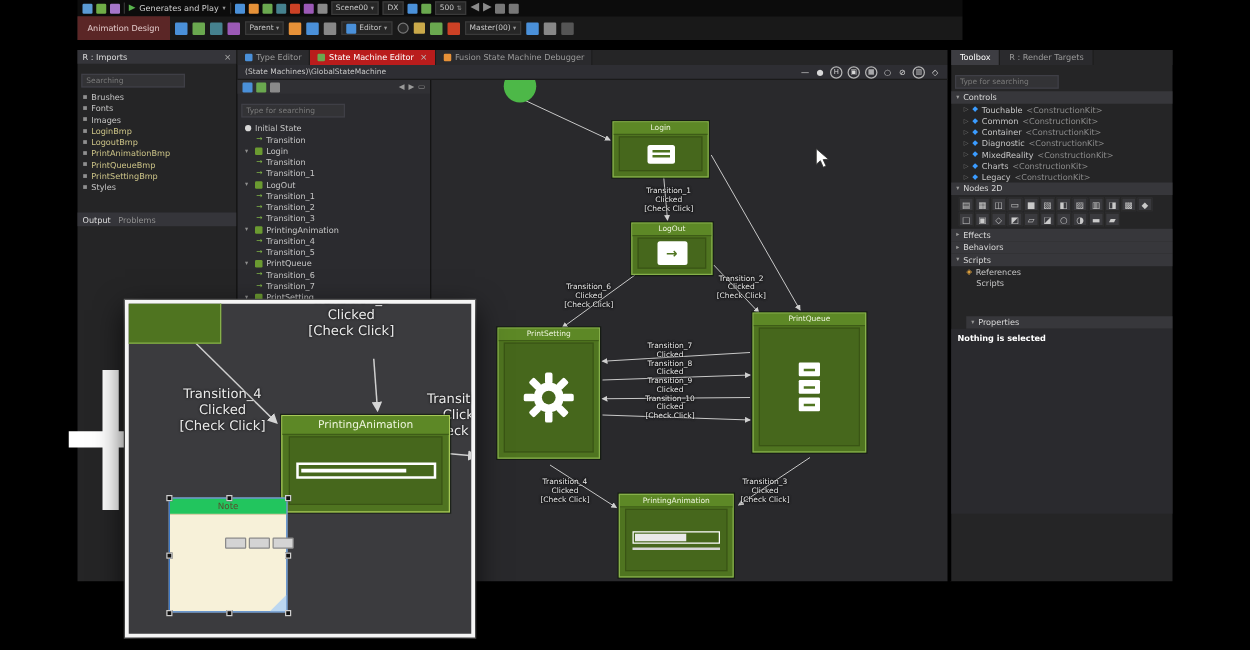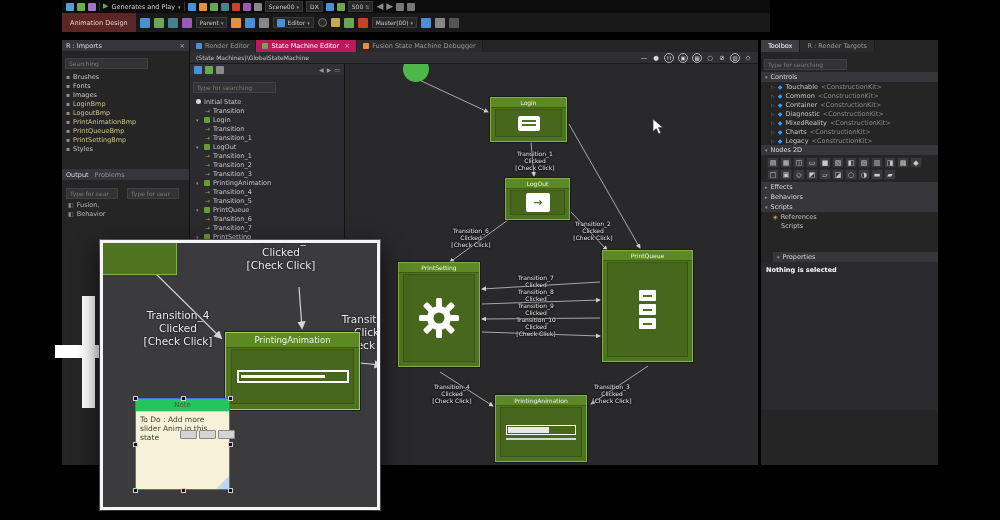--- a/index.html
+++ b/index.html
@@ -34,21 +34,21 @@
   #imports-tree{padding:1px 0 0 4px;}
   #imports-tree .hl{color:#cbc387;}
   #imports .spacer{height:16px;}
   #outbody{padding:1px 2px;}
   #outbody .srch.s2{width:44px;margin:1px 2px;display:inline-block;}
   #out-items .row{padding-left:4px;color:#b5b5b5;}
   .miniico{color:#8f8f8f;font-size:6px;}
   
   #smtabs{left:190px;top:40px;width:568px;height:12px;background:#252526;display:flex;align-items:flex-end;}
   .etab{display:flex;align-items:center;gap:3px;height:12px;padding:0 6px;font-size:6.5px;color:#9a9a9a;background:#2a2a2d;border-right:1px solid #1c1c1c;white-space:nowrap;}
-  .etab.active{background:#be185d;color:#fff;}
+  .etab.active{background:#b91c1c;color:#fff;}
   .etab .sq{width:6px;height:6px;border-radius:1px;}
   .etab .close{color:#bbb;font-size:7px;margin-left:2px;}
   #centerhead{left:190px;top:52px;width:568px;height:12px;background:#2e2e33;display:flex;align-items:center;padding:0 6px;box-sizing:border-box;border-bottom:1px solid #1a1a1a;}
   #path{font-size:6px;color:#c8c8c8;white-space:nowrap;}
   #zoomctrls{margin-left:auto;display:flex;align-items:center;gap:4px;}
   .zc{color:#d8d8d8;font-size:6.5px;line-height:10px;text-align:center;min-width:8px;}
   .zc.circ{width:10px;height:10px;border:1px solid #b5b5b5;border-radius:50%;box-sizing:border-box;line-height:8px;font-size:5.5px;}
   
   #smpanel{left:190px;top:64px;width:155px;height:401px;background:#2b2b2f;border-right:1px solid #141414;box-sizing:border-box;}
   #smtoolbar{height:11px;display:flex;align-items:center;gap:3px;padding:0 4px;background:#303034;}
@@ -222,40 +222,26 @@
         <div class="row">
           <span class="miniico">▪</span>
           <span>Styles</span>
         </div>
       </div>
     <div class="spacer"></div>
     <div class="phead">
       <span>Output</span>
       <span class="dim">Problems</span>
     </div>
-    <div id="outbody">
-      <input class="srch s2" placeholder="Type for sear" style="">
-      <input class="srch s2" placeholder="Type for sear" style="">
-      <div id="out-items">
-          <div class="row">
-            <span class="miniico">◧</span>
-            <span>Fusion,</span>
-          </div>
-          <div class="row">
-            <span class="miniico">◧</span>
-            <span>Behavior</span>
-          </div>
-        </div>
-    </div>
   </div>
 
   <div id="smtabs" class="abs">
       <div class="etab">
         <div class="sq" style="background: rgb(74, 144, 217);"></div>
-        <span>Render Editor</span>
+        <span>Type Editor</span>
       </div>
       <div class="etab active">
         <div class="sq" style="background: rgb(106, 168, 79);"></div>
         <span>State Machine Editor</span>
         <span class="close">×</span>
       </div>
       <div class="etab">
         <div class="sq" style="background: rgb(230, 145, 56);"></div>
         <span>Fusion State Machine Debugger</span>
       </div>
@@ -645,21 +631,20 @@
         <div class="ntitle">PrintingAnimation</div>
         <div class="nbody">
             <div class="ibar">
               <i></i>
             </div>
           </div>
       </div>
 
       <div id="note">
         <div id="note-head">Note</div>
-        <div id="note-body">To Do : Add more slider Anim in this state</div>
         <div id="fold"></div>
         <div id="note-handles">
             <div class="handle" style="left: -3px; top: -3px;"></div>
             <div class="handle" style="left: 44.5px; top: -3px;"></div>
             <div class="handle" style="left: 92px; top: -3px;"></div>
             <div class="handle" style="left: -3px; top: 43px;"></div>
             <div class="handle" style="left: 92px; top: 43px;"></div>
             <div class="handle" style="left: -3px; top: 89px;"></div>
             <div class="handle" style="left: 44.5px; top: 89px;"></div>
             <div class="handle" style="left: 92px; top: 89px;"></div>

■ ■ ■ ■ ■

Line for line, restate the data above and omit every picture.

--- a/index.html
+++ b/index.html
@@ -34,21 +34,21 @@
   #imports-tree{padding:1px 0 0 4px;}
   #imports-tree .hl{color:#cbc387;}
   #imports .spacer{height:16px;}
   #outbody{padding:1px 2px;}
   #outbody .srch.s2{width:44px;margin:1px 2px;display:inline-block;}
   #out-items .row{padding-left:4px;color:#b5b5b5;}
   .miniico{color:#8f8f8f;font-size:6px;}
   
   #smtabs{left:190px;top:40px;width:568px;height:12px;background:#252526;display:flex;align-items:flex-end;}
   .etab{display:flex;align-items:center;gap:3px;height:12px;padding:0 6px;font-size:6.5px;color:#9a9a9a;background:#2a2a2d;border-right:1px solid #1c1c1c;white-space:nowrap;}
-  .etab.active{background:#be185d;color:#fff;}
+  .etab.active{background:#b91c1c;color:#fff;}
   .etab .sq{width:6px;height:6px;border-radius:1px;}
   .etab .close{color:#bbb;font-size:7px;margin-left:2px;}
   #centerhead{left:190px;top:52px;width:568px;height:12px;background:#2e2e33;display:flex;align-items:center;padding:0 6px;box-sizing:border-box;border-bottom:1px solid #1a1a1a;}
   #path{font-size:6px;color:#c8c8c8;white-space:nowrap;}
   #zoomctrls{margin-left:auto;display:flex;align-items:center;gap:4px;}
   .zc{color:#d8d8d8;font-size:6.5px;line-height:10px;text-align:center;min-width:8px;}
   .zc.circ{width:10px;height:10px;border:1px solid #b5b5b5;border-radius:50%;box-sizing:border-box;line-height:8px;font-size:5.5px;}
   
   #smpanel{left:190px;top:64px;width:155px;height:401px;background:#2b2b2f;border-right:1px solid #141414;box-sizing:border-box;}
   #smtoolbar{height:11px;display:flex;align-items:center;gap:3px;padding:0 4px;background:#303034;}
@@ -222,40 +222,26 @@
         <div class="row">
           <span class="miniico">▪</span>
           <span>Styles</span>
         </div>
       </div>
     <div class="spacer"></div>
     <div class="phead">
       <span>Output</span>
       <span class="dim">Problems</span>
     </div>
-    <div id="outbody">
-      <input class="srch s2" placeholder="Type for sear" style="">
-      <input class="srch s2" placeholder="Type for sear" style="">
-      <div id="out-items">
-          <div class="row">
-            <span class="miniico">◧</span>
-            <span>Fusion,</span>
-          </div>
-          <div class="row">
-            <span class="miniico">◧</span>
-            <span>Behavior</span>
-          </div>
-        </div>
-    </div>
   </div>
 
   <div id="smtabs" class="abs">
       <div class="etab">
         <div class="sq" style="background: rgb(74, 144, 217);"></div>
-        <span>Render Editor</span>
+        <span>Type Editor</span>
       </div>
       <div class="etab active">
         <div class="sq" style="background: rgb(106, 168, 79);"></div>
         <span>State Machine Editor</span>
         <span class="close">×</span>
       </div>
       <div class="etab">
         <div class="sq" style="background: rgb(230, 145, 56);"></div>
         <span>Fusion State Machine Debugger</span>
       </div>
@@ -645,21 +631,20 @@
         <div class="ntitle">PrintingAnimation</div>
         <div class="nbody">
             <div class="ibar">
               <i></i>
             </div>
           </div>
       </div>
 
       <div id="note">
         <div id="note-head">Note</div>
-        <div id="note-body">To Do : Add more slider Anim in this state</div>
         <div id="fold"></div>
         <div id="note-handles">
             <div class="handle" style="left: -3px; top: -3px;"></div>
             <div class="handle" style="left: 44.5px; top: -3px;"></div>
             <div class="handle" style="left: 92px; top: -3px;"></div>
             <div class="handle" style="left: -3px; top: 43px;"></div>
             <div class="handle" style="left: 92px; top: 43px;"></div>
             <div class="handle" style="left: -3px; top: 89px;"></div>
             <div class="handle" style="left: 44.5px; top: 89px;"></div>
             <div class="handle" style="left: 92px; top: 89px;"></div>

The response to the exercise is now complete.